Today, we introduce GRIME: A solution to that very question. Not bigger nets or more nets, but the right ones in the right places. GRIME extends the methodology of the WaterGate model (Cheng, Anand, Rose, 2023)[^1], which scored flood-prone locations on three parameters: catchment area, runoff coefficient, and discharge. GRIME redirects that hydrological framework toward trash accumulation prediction and expands it from 3 to 28 parameters across 6 families, adding feasibility constraints, environmental justice weighting, and a two-level scoring architecture.
What it does
GRIME is a multi-parameter optimization engine that identifies the best locations to deploy trash interception nets in waterways, anywhere on Earth. Rather than guessing where to put nets or relying on expensive manual surveys, GRIME evaluates every candidate site using 28 geospatial parameters organized into 6 parameter families, which aggregate into 4 interpretable sub-scores:
- Generation: Is trash entering here?
- Flow: How does water move it?
- Impact: What will happen downstream?
- Feasibility: Can we even install a net?
These combine into a single composite score from 0 to 100 via a two-level weighted architecture (detailed in the scoring section below). Sites where deployment is physically impossible, because of channels too wide to span, currents too fast for anchoring, or confirmed private land, are eliminated by hard gates before scoring begins. The model also explicitly weights environmental justice through EPA EJSCREEN data, prioritizing sites that serve overburdened communities.

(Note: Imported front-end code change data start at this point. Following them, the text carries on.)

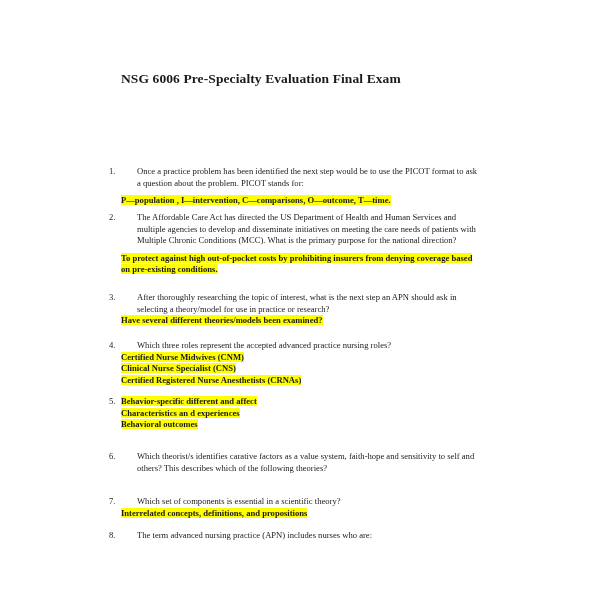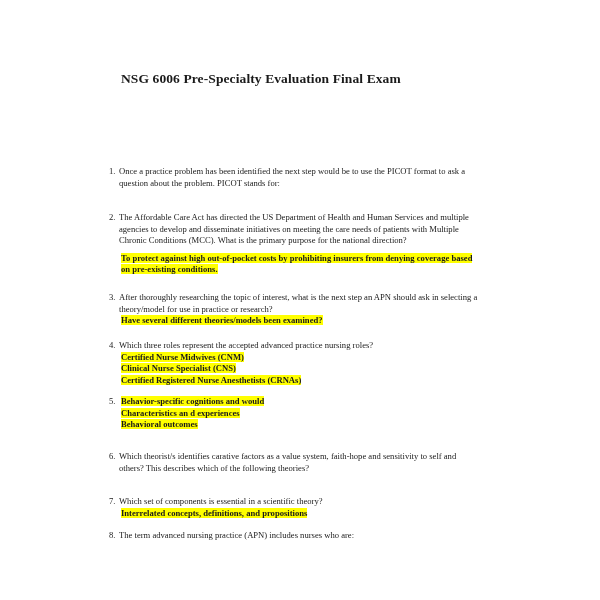"Once a practice problem has" .q .body { margin-left: 10px -> 28px }
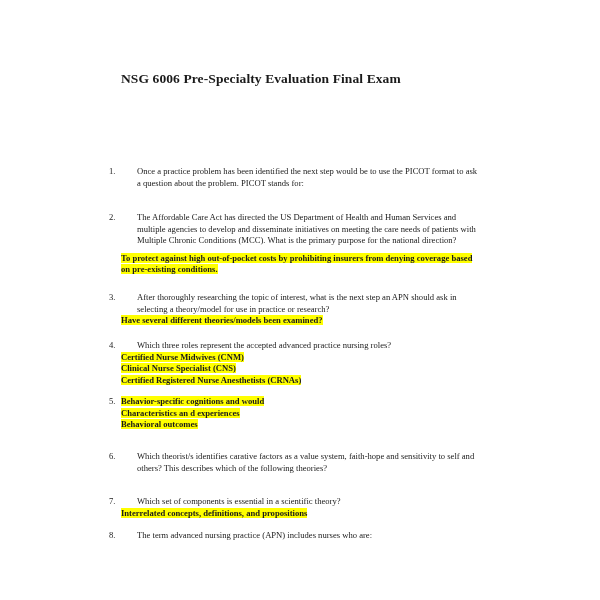"P—population , I—intervention," div.ans { html: none -> <div><span>P—population , I—intervention, C—comparisons, O—outcome, T—time.</span></div> }
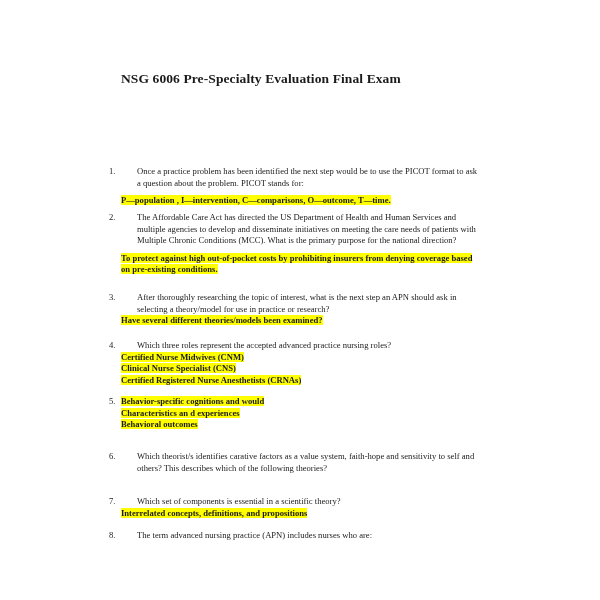"Behavior-specific cognitions and would" span { text: cognitions and would -> different and affect }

The system works in two modes. The research pipeline ingests real 10m elevation data from USGS 3DEP, runs a full computational hydrology pipeline to extract stream networks, then scores every candidate point using live data from six free, keyless federal APIs (USGS, EPA, Census). The interactive dashboard lets anyone click on any of 108,772 cities across 240 countries, fetches real waterway geometry from OpenStreetMap, generates and scores net placements client-side, and renders color-coded results on a Mapbox map in under 5 seconds.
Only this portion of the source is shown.